[[ RECORDS TO PROCESS, beginning ]]

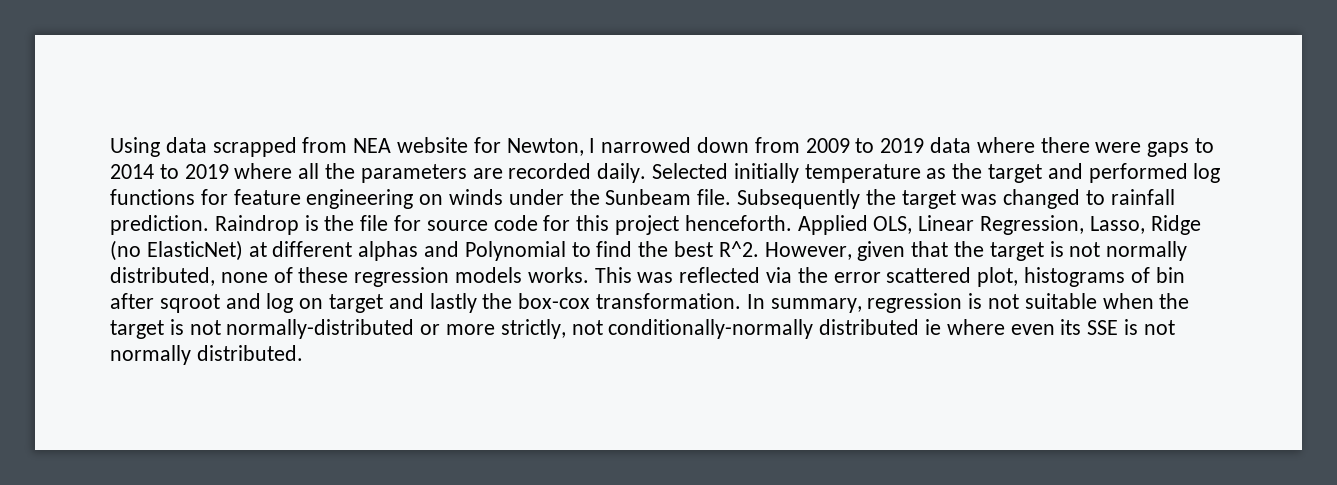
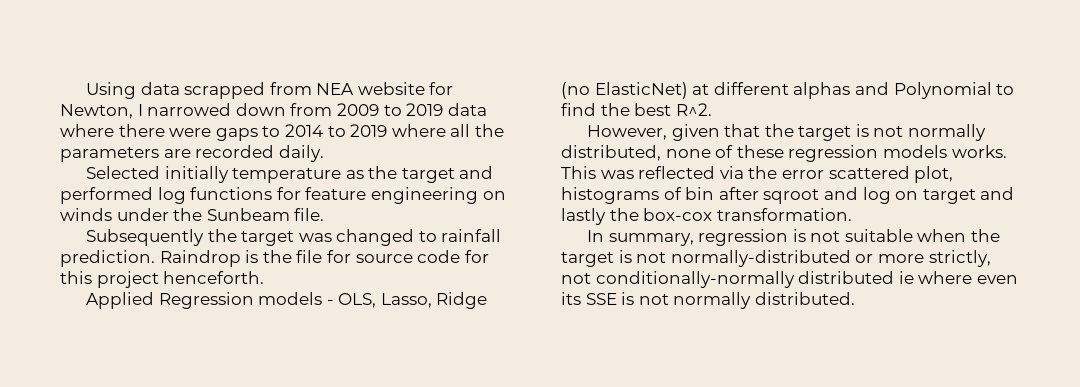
(647, 173) none -> (324, 153) //
(732, 197) none -> (325, 214) //
[797,215,1085,235] Applied OLS, Linear Regression, -> [85,292,377,309] // Applied Regression models - OLS,
(759, 249) none -> (712, 109) //
(742, 301) none -> (852, 214) //

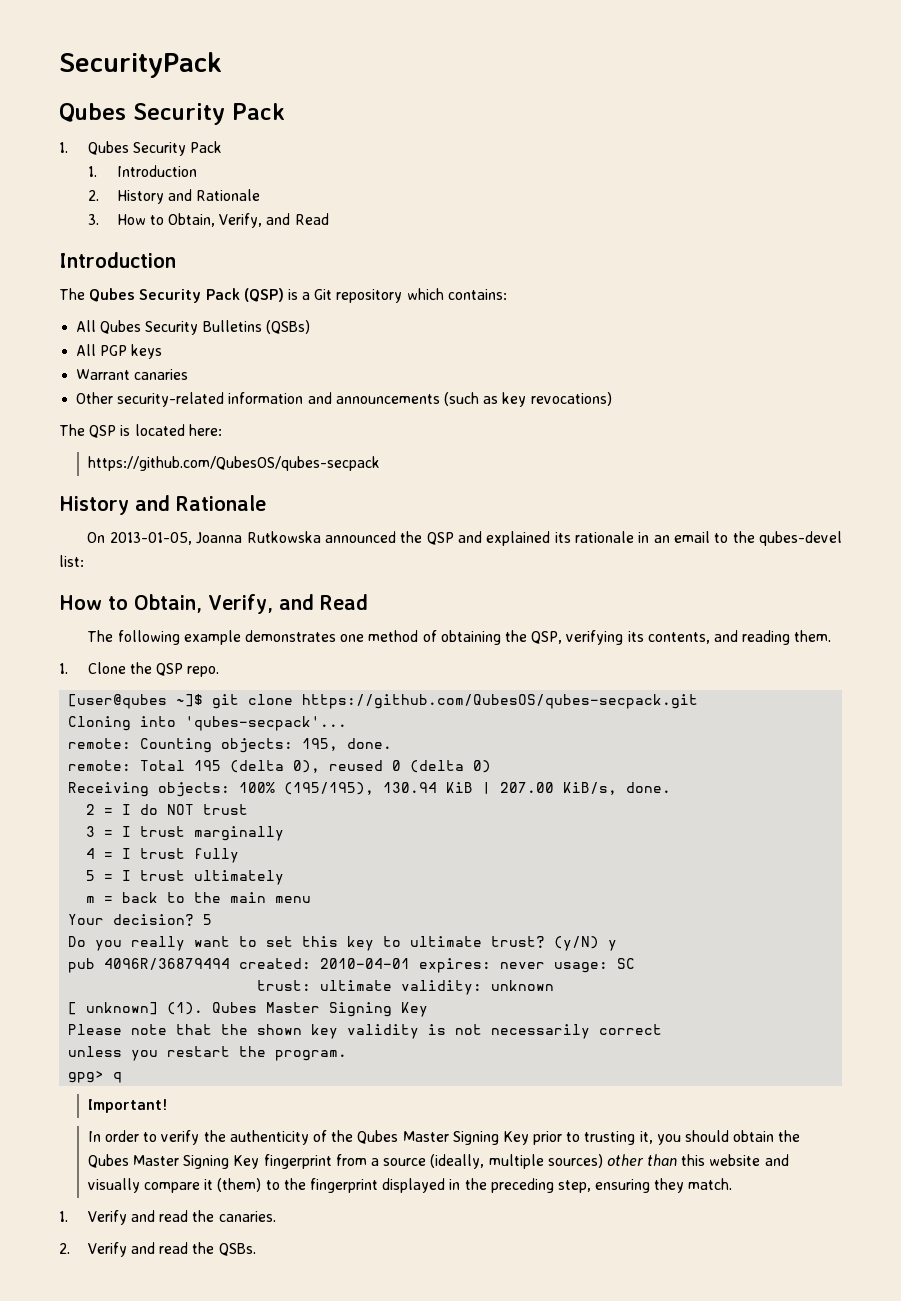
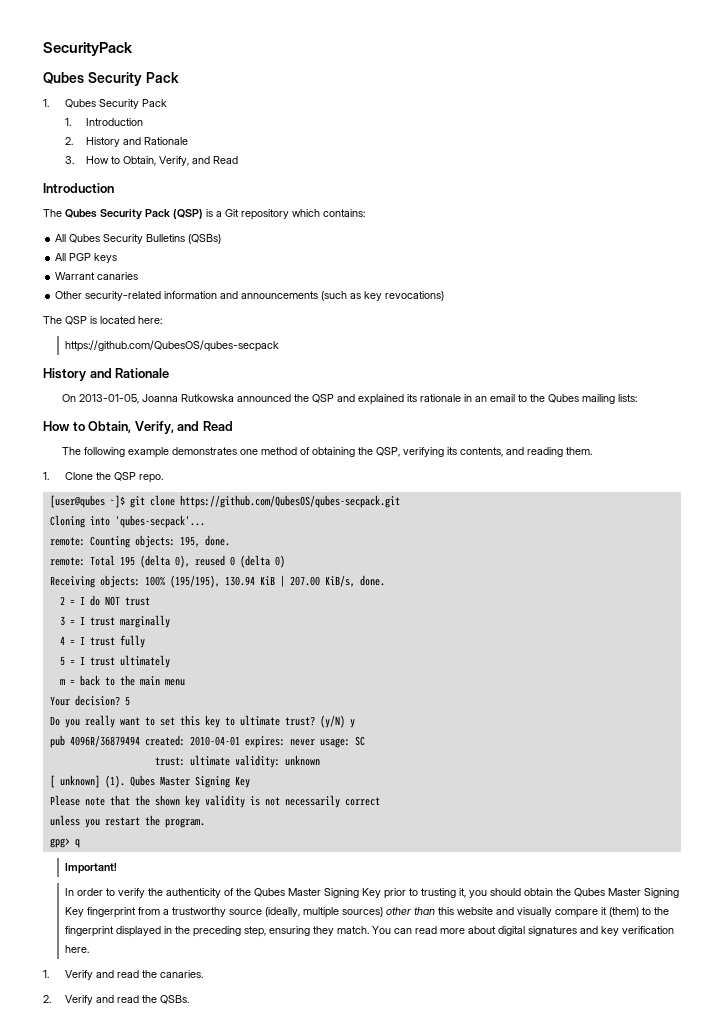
[759,531,843,546] [59,555,84,567] qubes-devel list: -> [548,394,638,404] Qubes mailing lists:
(379, 1162) none -> [171,907,226,917] trustworthy
(733, 1184) none -> [371,926,674,936] [64,945,89,953] You can read more about digital signatures and key verification here.

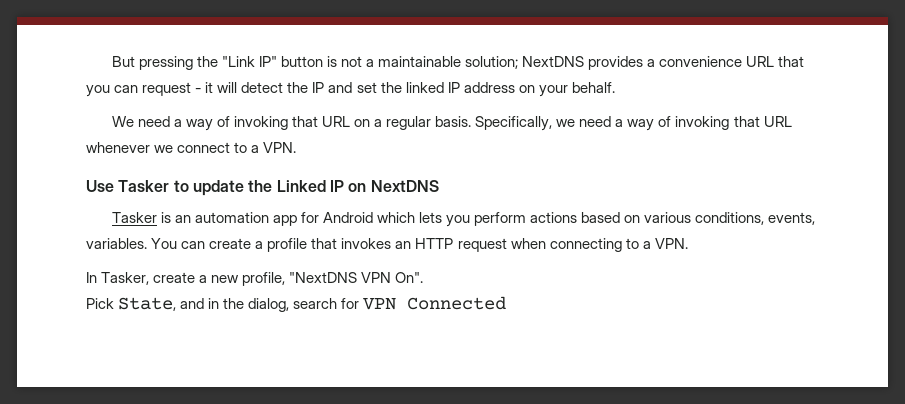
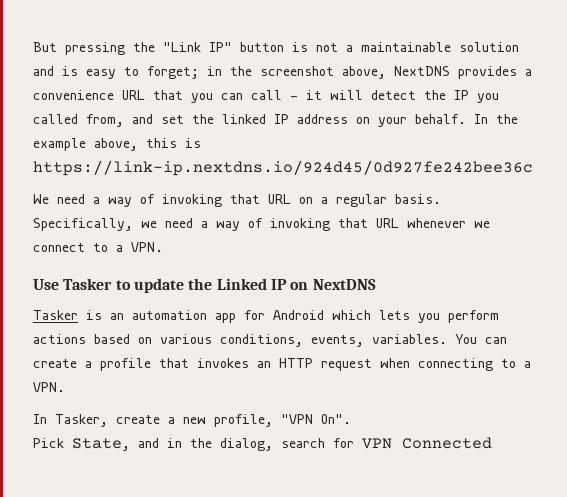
[465,56,519,69] solution; -> [459,42,519,52] [33,66,386,79] solution and is easy to forget; in the screenshot above,
[142,82,192,96] request -> [251,90,282,100] call
(325, 87) none -> [477,93,499,103] [33,114,124,127] you called from,
(615, 87) none -> [474,114,518,124] [33,138,201,151] [33,160,533,176] In the example above, this is https://link-ip.nextdns.io/924d45/0d927fe242bee36c
[289,272,392,283] "NextDNS VPN -> [281,414,313,424] "VPN

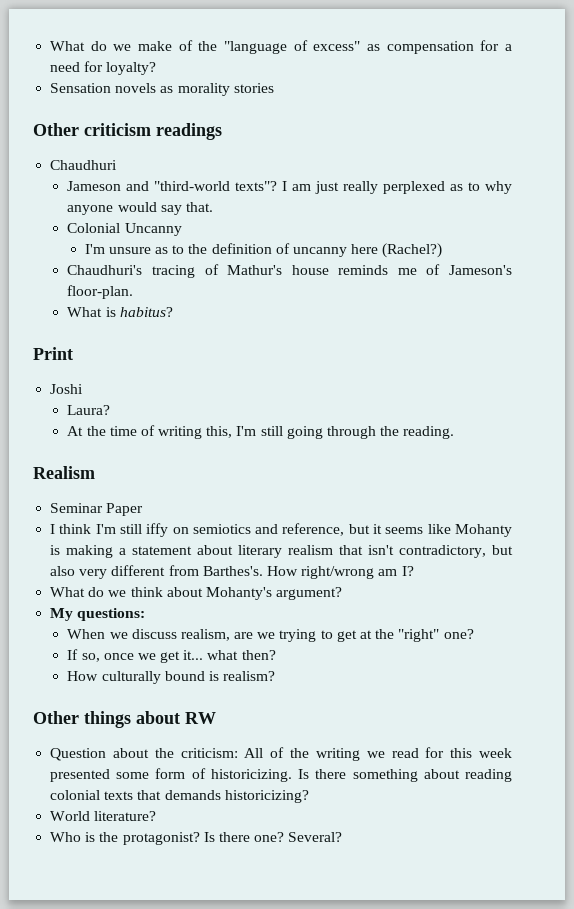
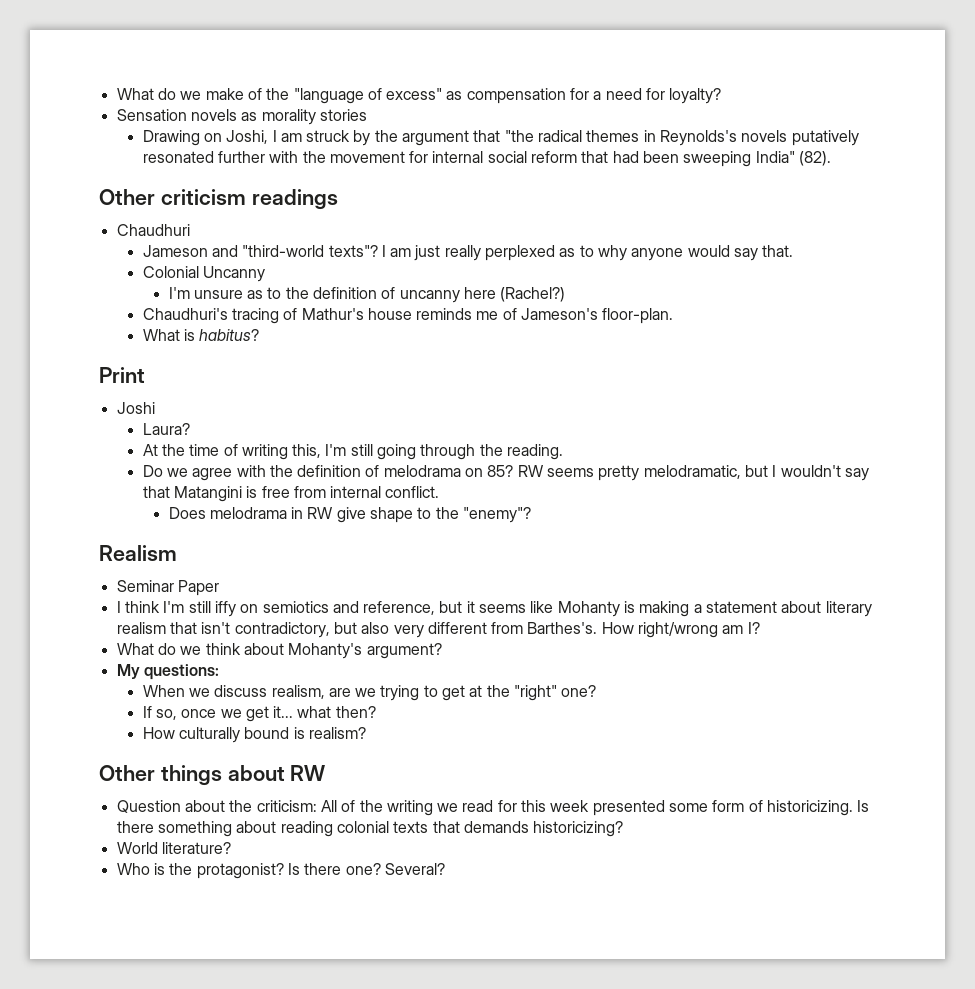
(274, 88) none -> [142,130,859,146] [142,151,832,167] // Drawing on Joshi, I am struck by the argument that "the radical themes in Reynolds's novels putatively resonated further with the movement for internal social reform that had been sweeping India" (82).
(455, 432) none -> [142,465,870,481] [142,486,440,502] [168,507,532,523] // Do we agree with the definition of melodrama on 85? RW seems pretty melodramatic, but I wouldn't say that Matangini is free from internal conflict. // Does melodrama in RW give shape to the "enemy"?

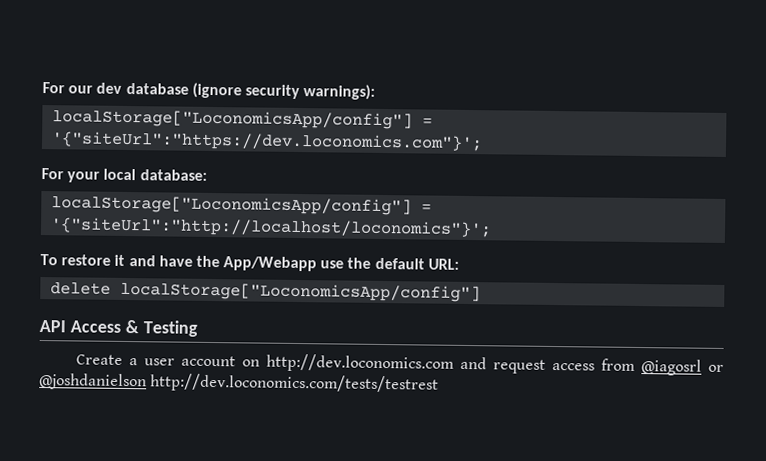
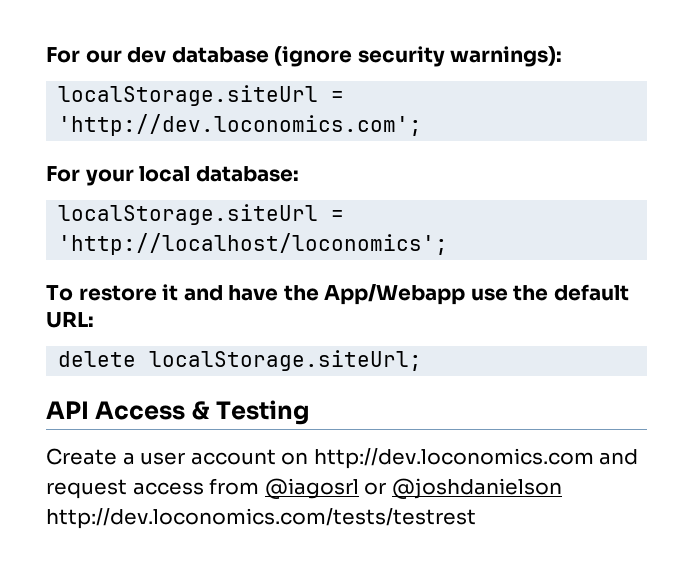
[51,109,433,130] [50,131,483,153] localStorage["LoconomicsApp/config"] = '{"siteUrl":"https://dev.loconomics.com"}'; -> [58,85,345,106] [58,114,423,136] localStorage.siteUrl = 'http://dev.loconomics.com';
[50,195,432,216] [49,217,492,239] localStorage["LoconomicsApp/config"] = '{"siteUrl":"http://localhost/loconomics"}'; -> [58,204,345,225] [58,233,449,255] localStorage.siteUrl = 'http://localhost/loconomics';
[119,281,481,303] localStorage["LoconomicsApp/config"] -> [149,350,423,371] localStorage.siteUrl;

[[ RECORDS TO PROCESS, end ]]

## [EXERCISE AIM]
Range to copy from the records above: the line containing "(759, 249) none -> (712, 109) //" to the line containing "(733, 1184) none", both included. Output those lines exactly and only those, skipping pictures.

## [SOLUTION FOR THIS PROBLEM]
(759, 249) none -> (712, 109) //
(742, 301) none -> (852, 214) //

[759,531,843,546] [59,555,84,567] qubes-devel list: -> [548,394,638,404] Qubes mailing lists:
(379, 1162) none -> [171,907,226,917] trustworthy
(733, 1184) none -> [371,926,674,936] [64,945,89,953] You can read more about digital signatures and key verification here.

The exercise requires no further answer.